# [Activity]
Every line holding the word "pctchgSharesOwned" should be copied from the material.

# [Material for this task]
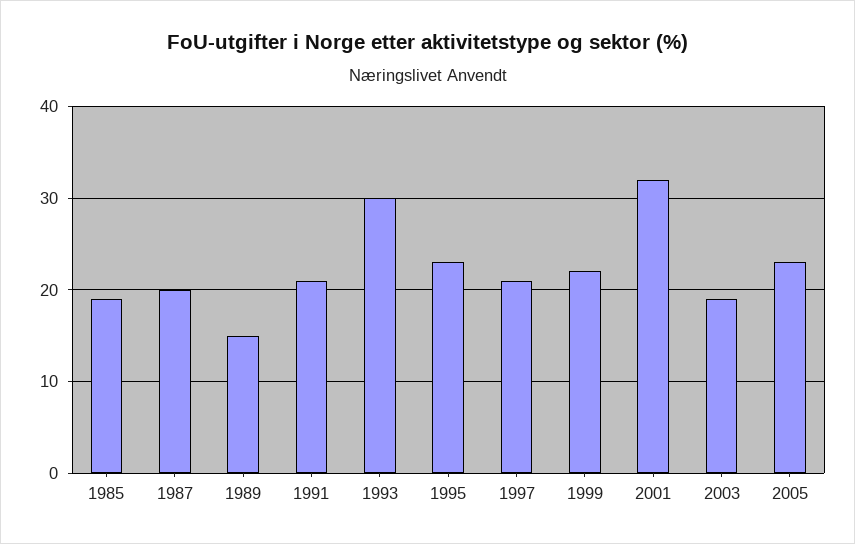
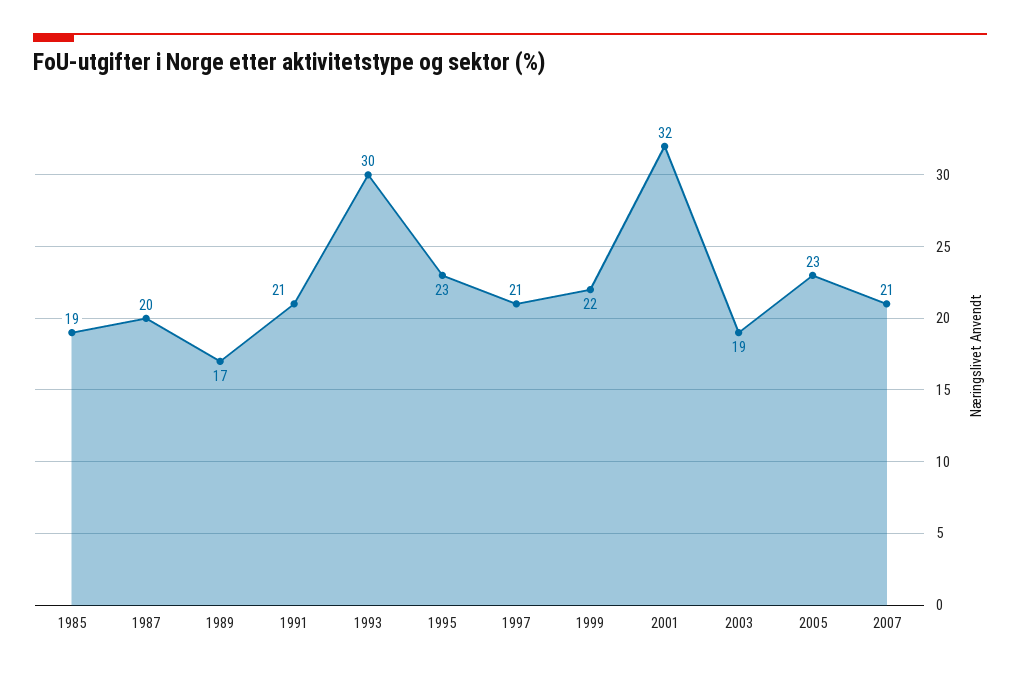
1989: 15 -> 17
2007: none -> 21

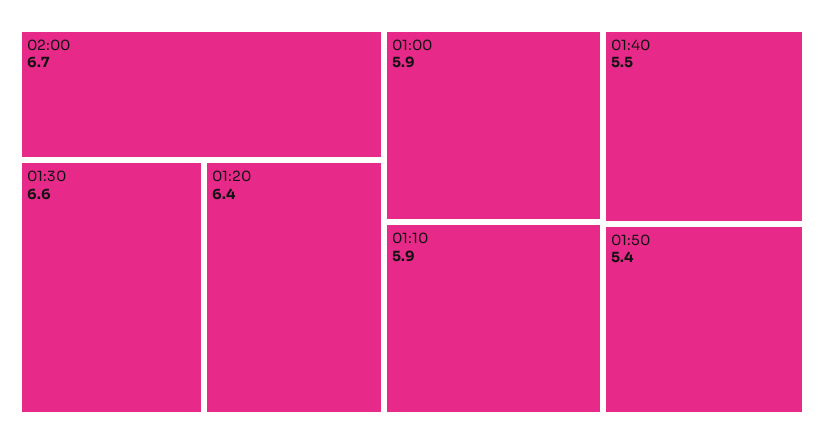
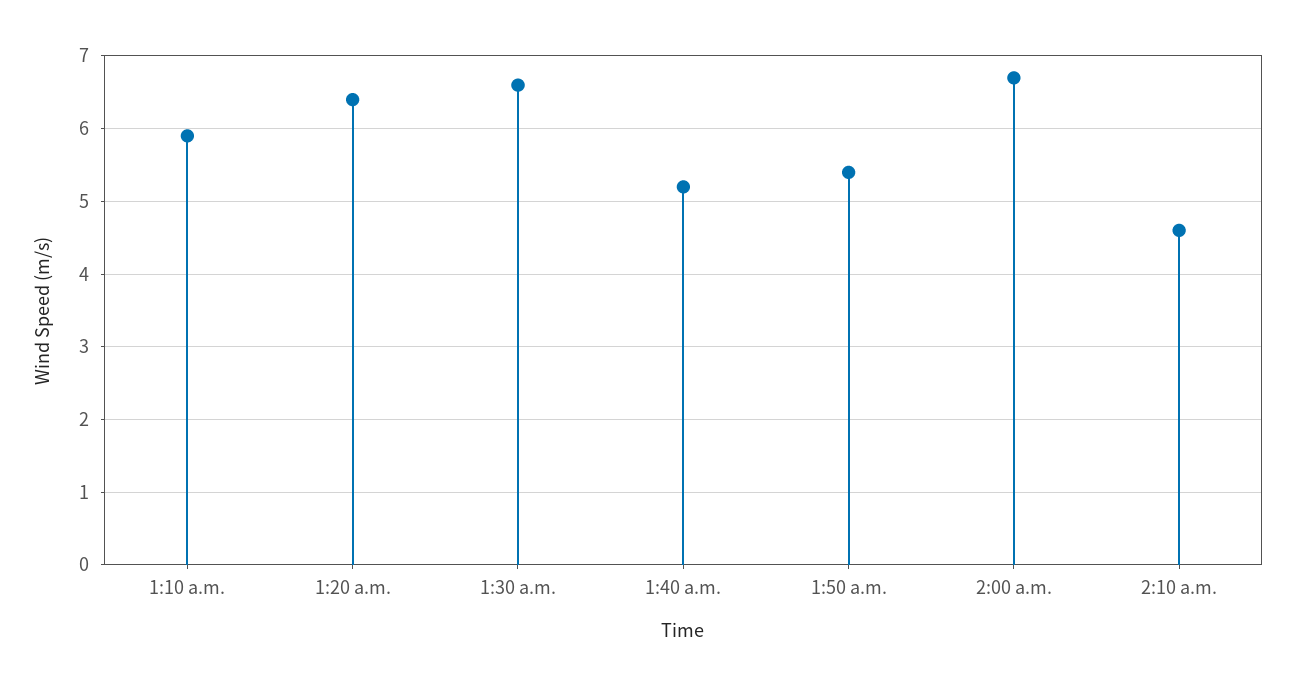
01:00: 5.9 -> none
01:40: 5.5 -> 5.2
2:10 a.m.: none -> 4.6

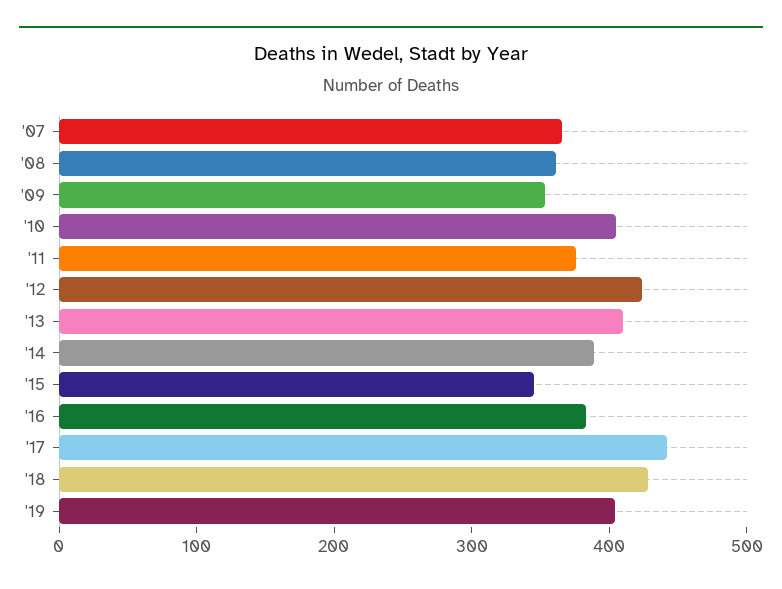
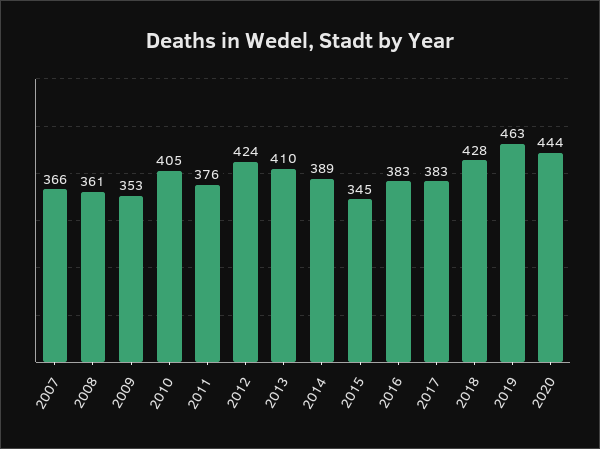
'17: 440 -> 383
'19: 400 -> 463
2020: none -> 444

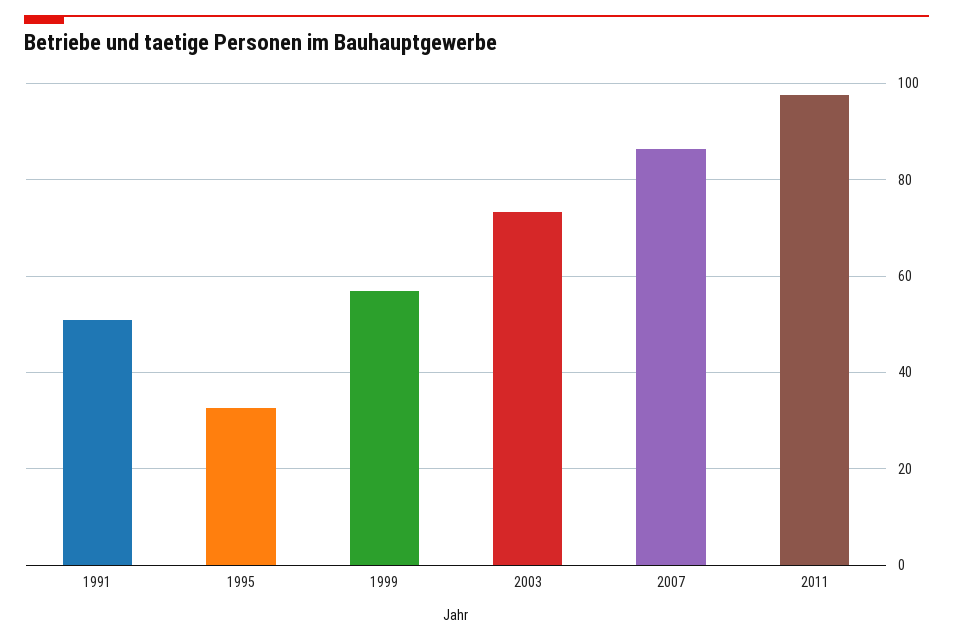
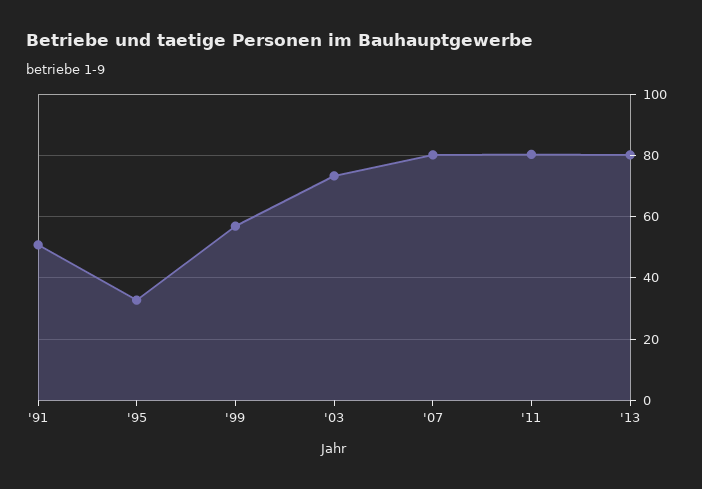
2007: 86 -> 80
2011: 98 -> 80
'13: none -> 80

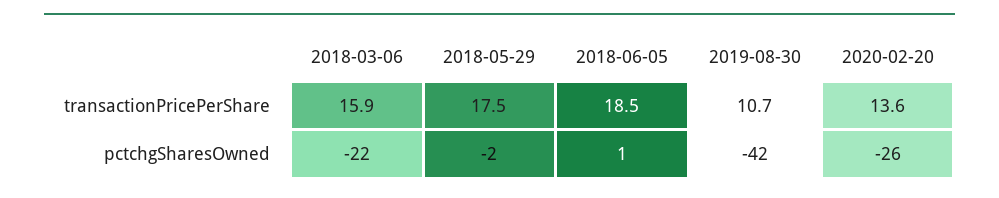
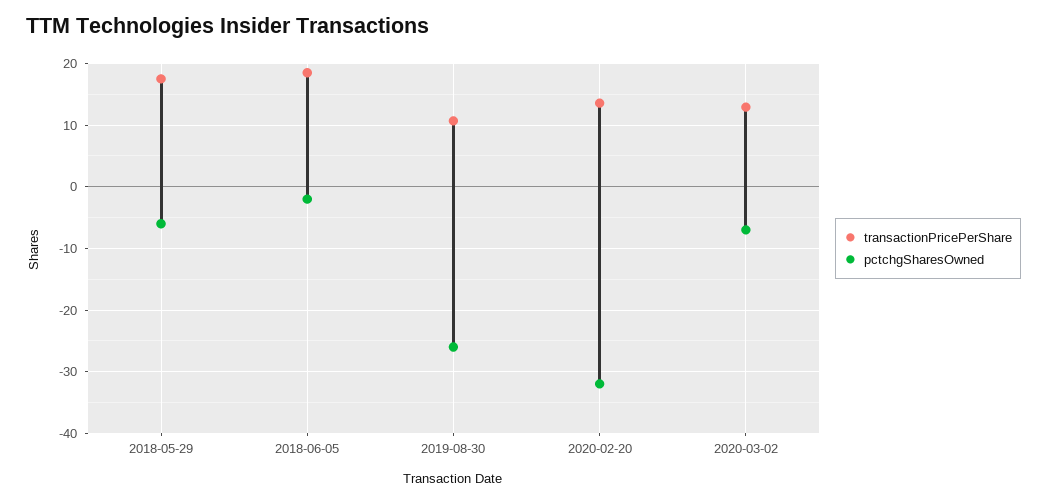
transactionPricePerShare, 2018-03-06: 15.9 -> none
pctchgSharesOwned, 2018-03-06: -22 -> none
pctchgSharesOwned, 2018-05-29: -2 -> -6
pctchgSharesOwned, 2018-06-05: 1 -> -2
pctchgSharesOwned, 2019-08-30: -42 -> -26
pctchgSharesOwned, 2020-02-20: -26 -> -32
transactionPricePerShare, 2020-03-02: none -> 13
pctchgSharesOwned, 2020-03-02: none -> -7

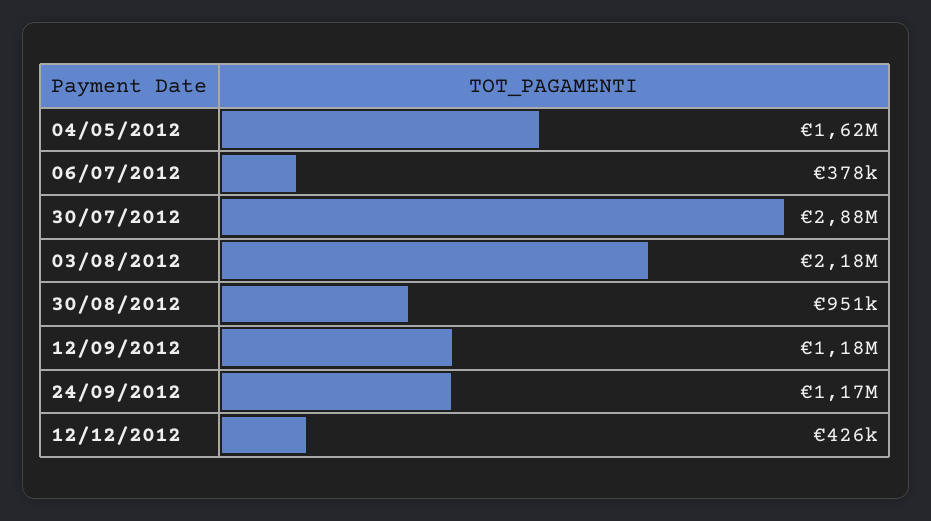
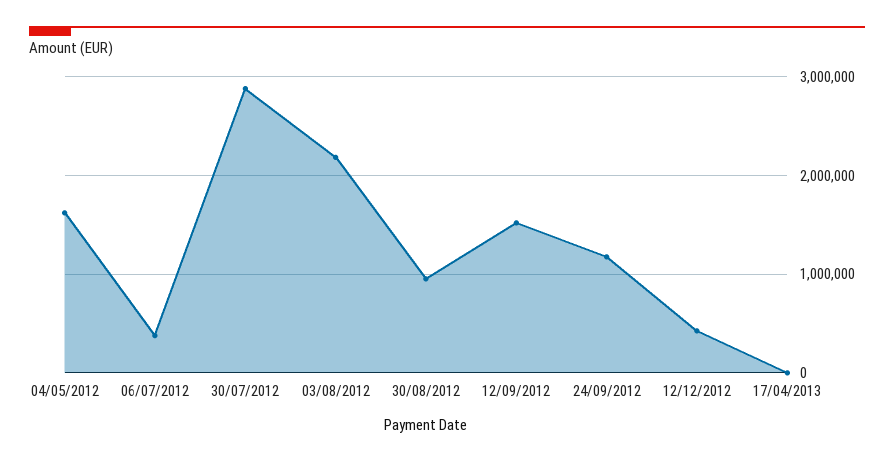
12/09/2012: 1180000 -> 1500000
17/04/2013: none -> 0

# [Written answer]
pctchgSharesOwned, 2018-03-06: -22 -> none
pctchgSharesOwned, 2018-05-29: -2 -> -6
pctchgSharesOwned, 2018-06-05: 1 -> -2
pctchgSharesOwned, 2019-08-30: -42 -> -26
pctchgSharesOwned, 2020-02-20: -26 -> -32
pctchgSharesOwned, 2020-03-02: none -> -7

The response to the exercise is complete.